Both the best interests of buyer and seller are served. My guess is that any of you who might own land down thereabouts would do the same as the chrome plant--demand the highest and best price possible and if you were the developer you'd probably pay it if it penciled in.

Again, the WCF has been calling for action for years down there and here's maybe the start. Let's see what materializes before going ballistic. Relax and hope that all the future votes that might give old Ogden a financial boost, like WynnCo (remember) run 6 to 1.

OGBOY (not Ozboy) said...

When one reads through the words of these posts, one can find some fairly astute agrgument. It's too bad that thjis is laced with so much personal vindictivness toward Godfrey, because it does take away fro a resoanble debate that now falls on deaf ears escept for those ears of the WCF who applaud such inane ramblings.

Ozboy (not Ogboy) said...

Watching

Those might be common words in agreements, but the bottom line in this case is the clean up of any potential pollution could end up costing the city a lot more than what they paid for the property to begin with. Without testing the ground in question there is no way to tell what it will cost. A chrome plant could easily polluted the ground in a major way over the last 50 years, yet the city (the mayor) has apparently, without much thought about it, committed the city tax payers to covering those costs regardless. (perhaps the city has studied what nastiness might lurk in that dirt, do you know?)
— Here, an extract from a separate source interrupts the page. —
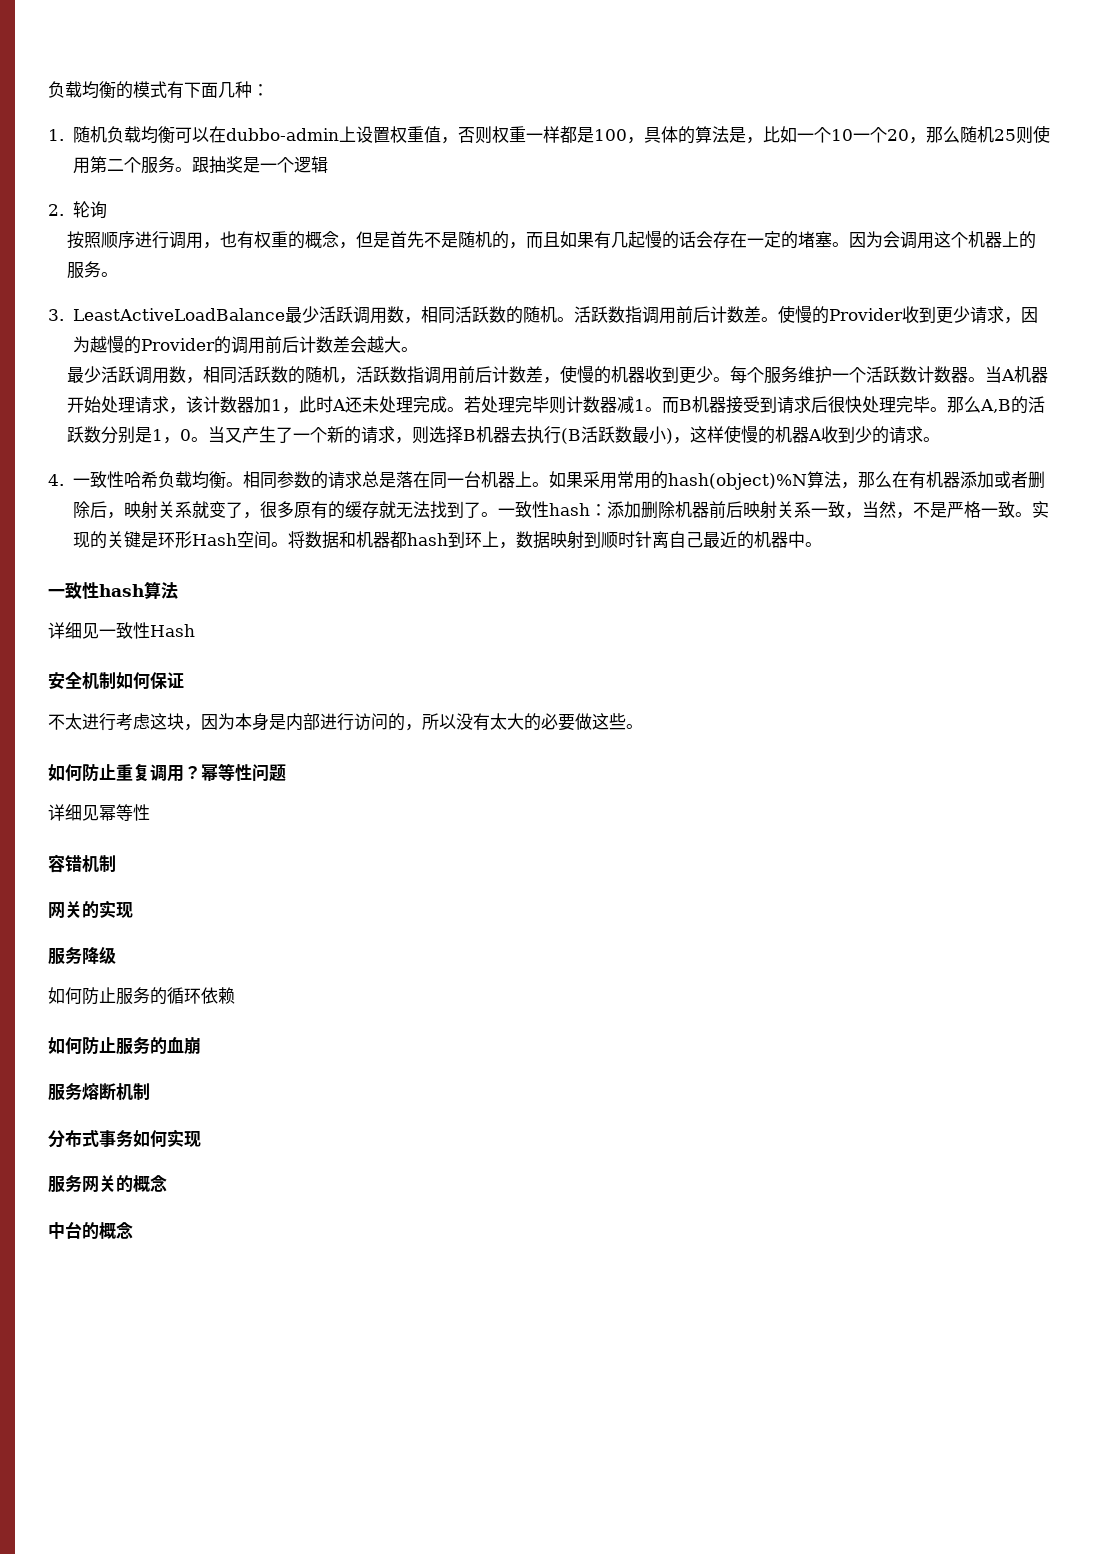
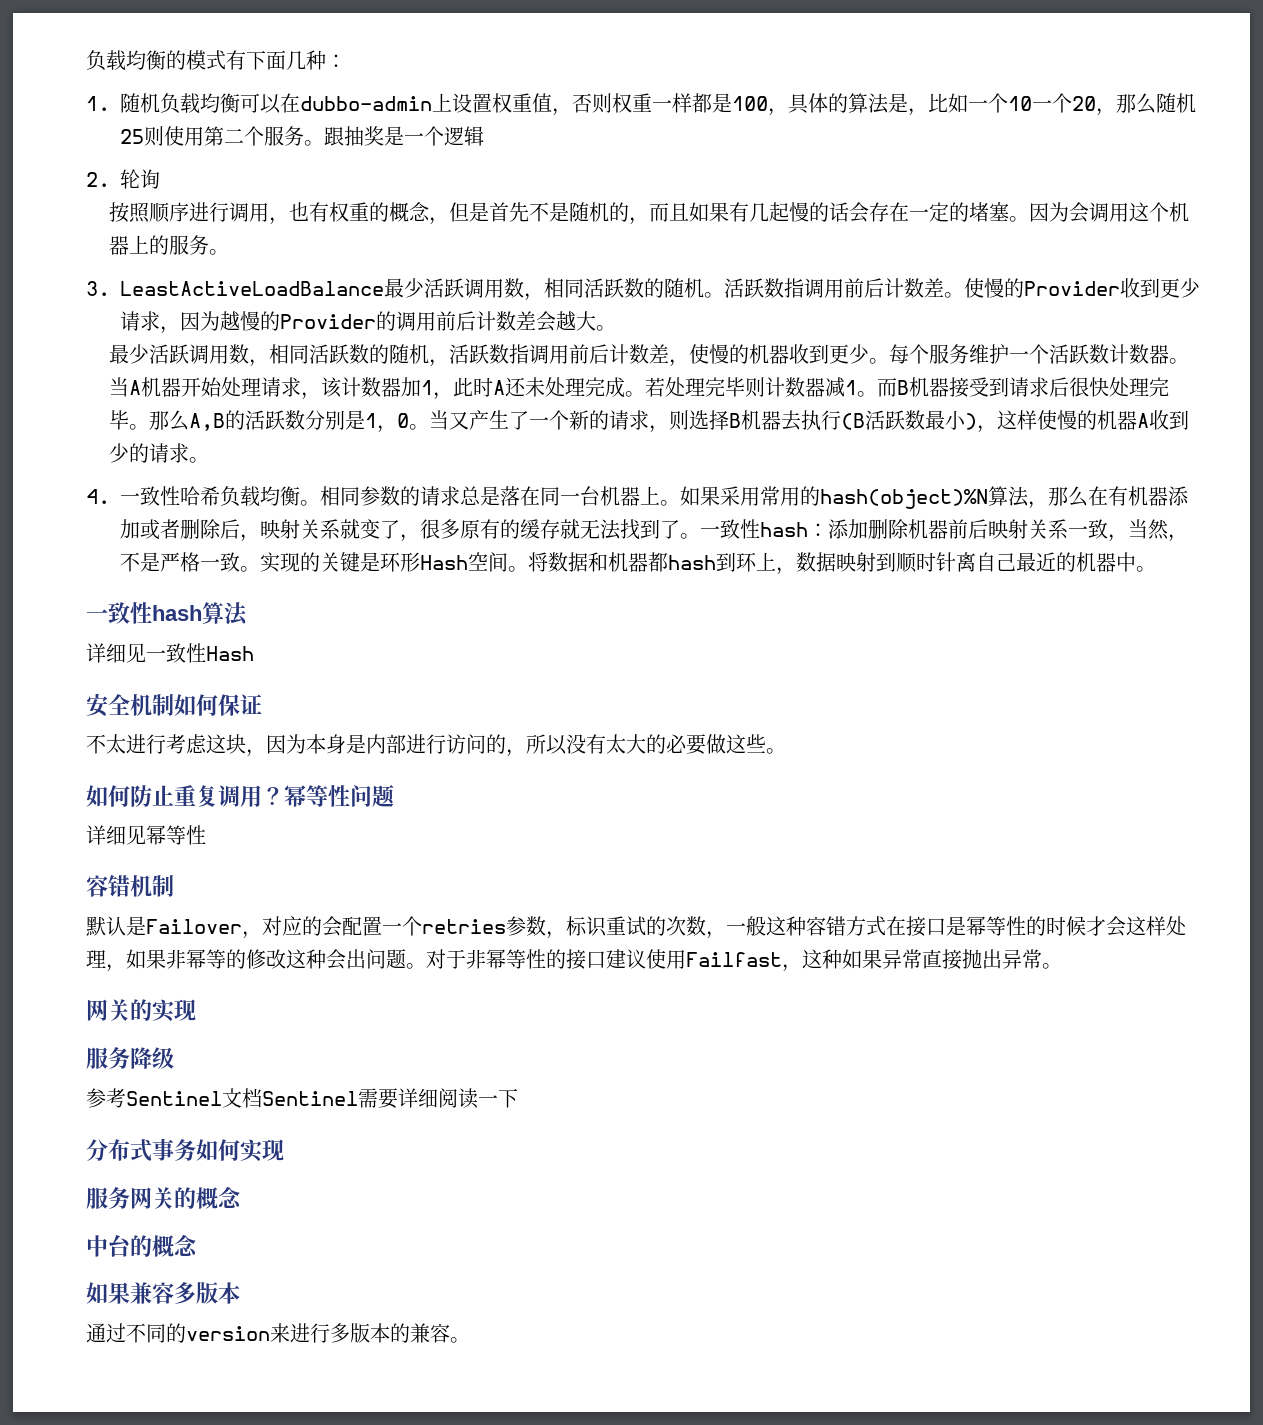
(116, 863) none -> [86,916,1186,939] [86,949,1062,972] // 默认是Failover，对应的会配置一个retries参数，标识重试的次数，一般这种容错方式在接口是幂等性的时候才会这样处理，如果非幂等的修改这种会出问题。对于非幂等性的接口建议使用Failfast，这种如果异常直接抛出异常。
[48,987,235,1005] [48,1037,201,1055] [48,1083,150,1101] 如何防止服务的循环依赖 // 如何防止服务的血崩 // 服务熔断机制 -> [86,1088,518,1109] 参考Sentinel文档Sentinel需要详细阅读一下
(133, 1230) none -> [86,1282,240,1304] [86,1323,470,1343] // 如果兼容多版本 // 通过不同的version来进行多版本的兼容。

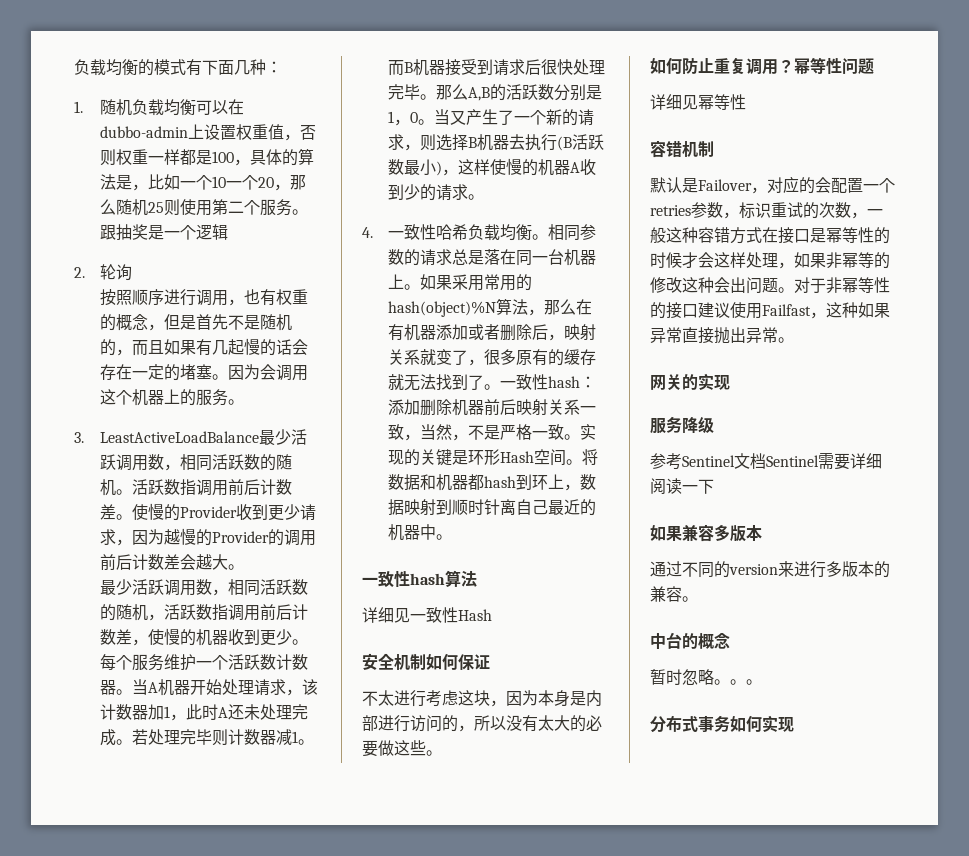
[86,1138,284,1162] [86,1186,242,1209] [86,1234,198,1257] // 分布式事务如何实现 // 服务网关的概念 // 中台的概念 -> (714, 486) none
(470, 1340) none -> [650,632,730,649] [650,669,762,685] [650,715,794,733] // 中台的概念 // 暂时忽略。。。 // 分布式事务如何实现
It seems to me that the mayor has negotiated a deal for this land where the tax payers cough up the maximum amount for the land and takes on all the considerable down side risk of a clean up to boot! Very poor biz sense in my opinion. Of course poor biz sense is what Godfrey is really all about anyway!

I think that once again Godfrey has been out foxed, out thought and out maneuvered by those he is dealing with.

Being a Godfreyite apologist must be a tough job, I don't envy you. By the way, I don't think your position on these matters makes you a bad guy, hell - I actually have some good friends in that bizarre cult!